Die Uhrenwelt kann für Einsteiger kompliziert wirken, da sie voller Fachbegriffe steckt. Wer die wichtigsten Ausdrücke kennt, versteht Rezensionen, Verkaufsbeschreibungen und Gespräche unter Sammlern deutlich leichter.

Hier ein Glossar mit den zentralen Begriffen rund um Mechanik, Komplikationen und Design.

Zentrale Begriffe, die jeder kennen sollte

Automatik – eine mechanische Uhr, die sich durch die Bewegung des Handgelenks selbst aufzieht. Kein Batteriewechsel nötig.

Lünette (Bezel) – der Ring um das Uhrglas. Bei Taucheruhren oft drehbar, um Tauchzeiten zu messen; bei GMT-Uhren zur Anzeige einer zweiten Zeitzone.

Komplikation – jede Zusatzfunktion über Stunden und Minuten hinaus, z. B. Chronograph, Mondphase, Jahres- oder Ewiger Kalender, GMT.

COSC – Abkürzung für Contrôle Officiel Suisse des Chronomètres. Schweizer Zertifizierung für Chronometerpräzision.

GMT – steht für Greenwich Mean Time. Eine GMT-Uhr besitzt einen zusätzlichen Zeiger zur Anzeige mehrerer Zeitzonen. Besonders beliebt bei Reisenden und Piloten.

Hörner (Lugs) – die Anstöße, die das Gehäuse mit Armband oder Metallband verbinden. Der Abstand bestimmt die Bandbreite.

Leuchtmasse (Lume) – lumineszierendes Material auf Zeigern und Indizes, das die Ablesbarkeit im Dunkeln ermöglicht. Heute meist Super-LumiNova, früher Tritium oder Radium.

Werk (Movement) – das mechanische Herz der Uhr. Erhältlich als Handaufzug, Automatik oder Quarz.

Quarz – Uhren, die von einer Batterie und einem schwingenden Quarzkristall angetrieben werden. Meist präziser als Mechanik, aber weniger prestigeträchtig.

Tourbillon – eine aufwendige Komplikation, bei der Unruh und Hemmung in einem drehbaren Käfig rotieren. Ursprünglich entwickelt, um den Einfluss der Schwerkraft auszugleichen.

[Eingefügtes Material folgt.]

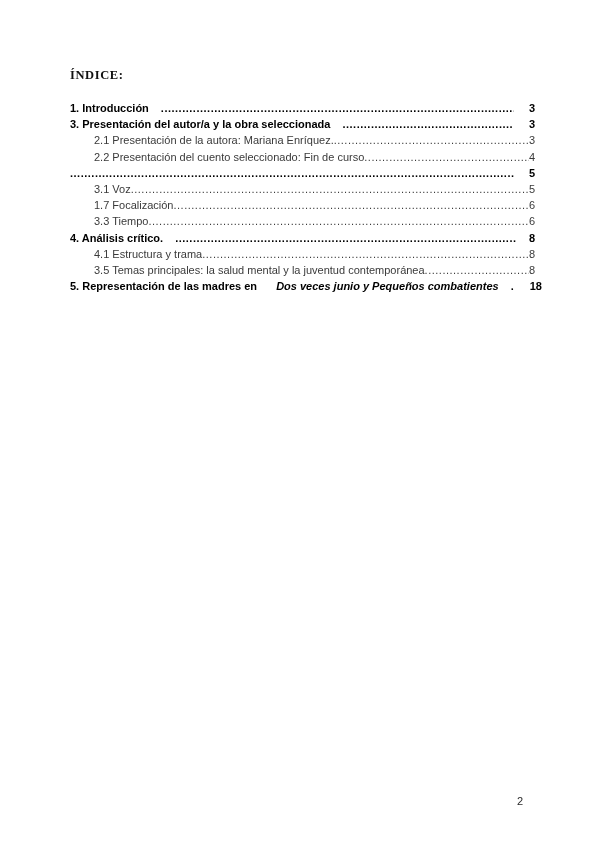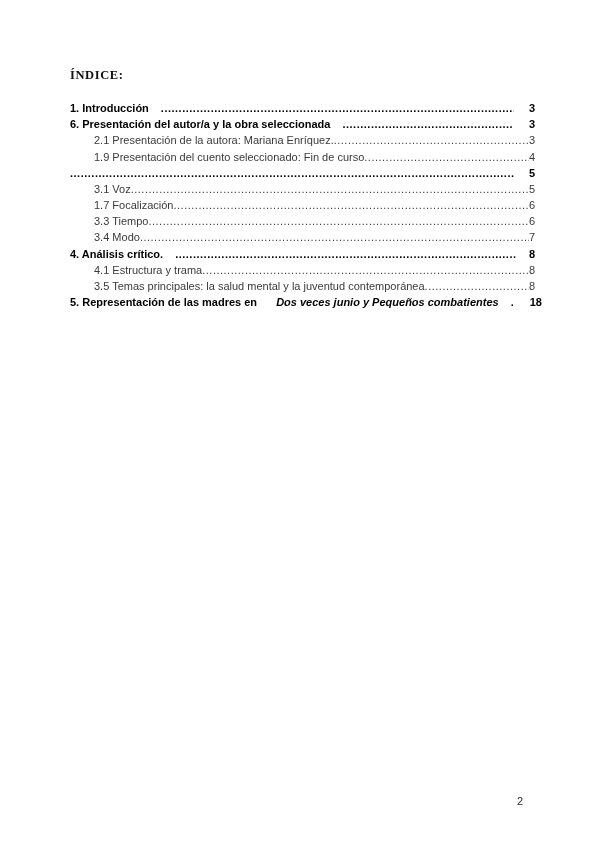--- a/index.html
+++ b/index.html
@@ -106,7 +106,7 @@
     </div>
 
     <div class="toc-row bold">
-      <span class="lbl">6. Presentación del autor/a y la obra seleccionada</span>
+      <span class="lbl">3. Presentación del autor/a y la obra seleccionada</span>
       <span class="dots"></span>
       <span class="pg">3</span>
     </div>

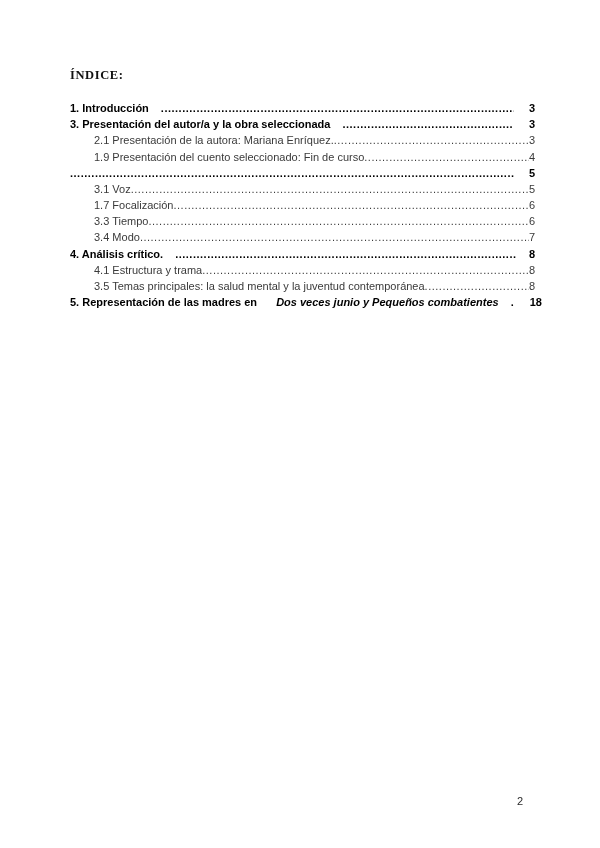--- a/index.html
+++ b/index.html
@@ -52,7 +52,6 @@
   }
   .toc-row.sub {
     padding-left: 24px;
-    align-items: flex-end;
   }
   .lbl {
     white-space: pre;

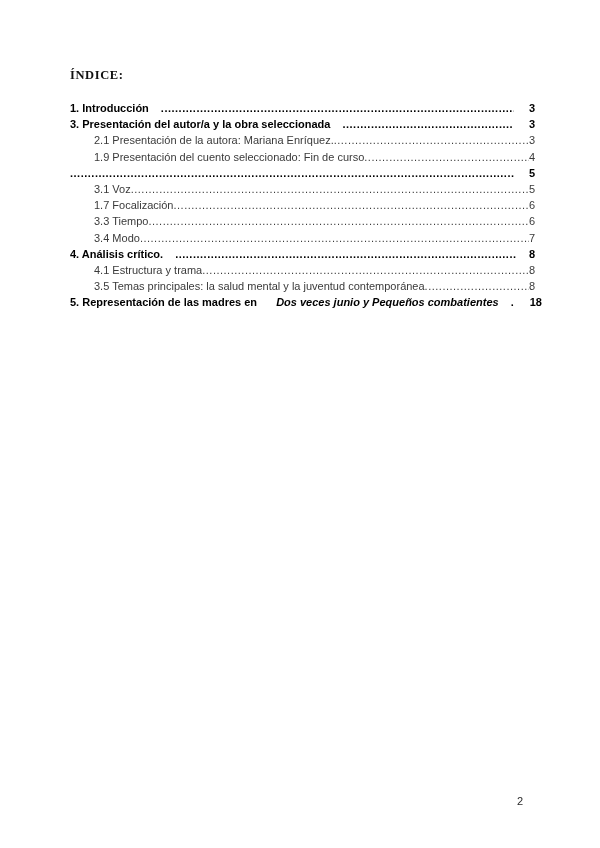--- a/index.html
+++ b/index.html
@@ -117,7 +117,7 @@
     </div>
 
     <div class="toc-row sub">
-      <span class="lbl">1.9 Presentación del cuento seleccionado: Fin de curso</span>
+      <span class="lbl">2.2 Presentación del cuento seleccionado: Fin de curso</span>
       <span class="dots"></span>
       <span class="pg">4</span>
     </div>

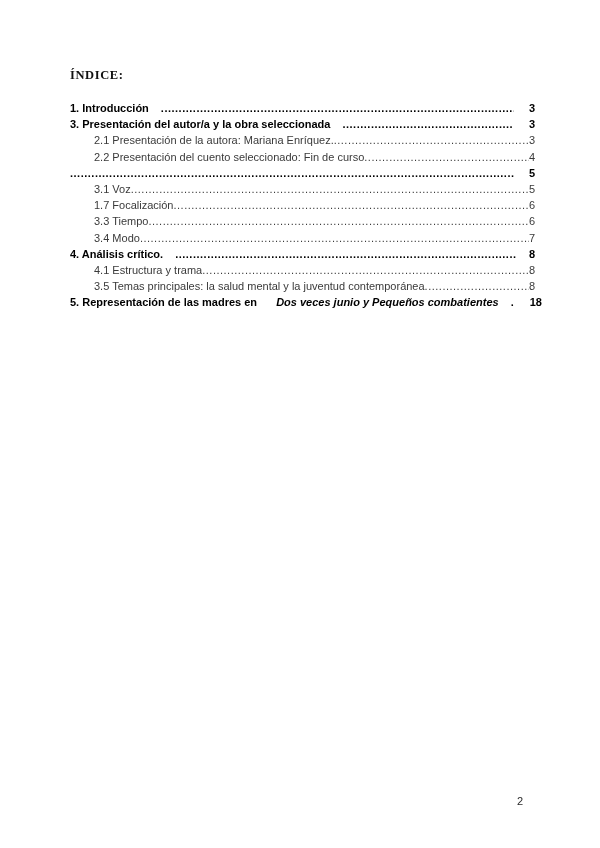--- a/index.html
+++ b/index.html
@@ -145,11 +145,6 @@
       <span class="pg">6</span>
     </div>
 
-    <div class="toc-row sub">
-      <span class="lbl">3.4 Modo</span>
-      <span class="dots"></span>
-      <span class="pg">7</span>
-    </div>
 
     <div class="toc-row bold">
       <span class="lbl">4. Análisis crítico.</span>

Der schnelle Einstieg in die Uhrenwelt

Für Neueinsteiger und Neugierige bietet dieses Glossar einen schnellen Überblick über die Fachsprache der Uhrmacherei. Wer Begriffe wie Lünette, Komplikation oder Leuchtmasse versteht, wählt nicht nur leichter die passende Uhr, sondern weiß auch, wofür er bezahlt.

Auch auf dem Sekundärmarkt ist dieses Wissen wertvoll, da Auktionshäuser und Händler präzise Fachtermini verwenden. Ein Glossar wie dieses kann daher ein entscheidendes Werkzeug für Sammler sein.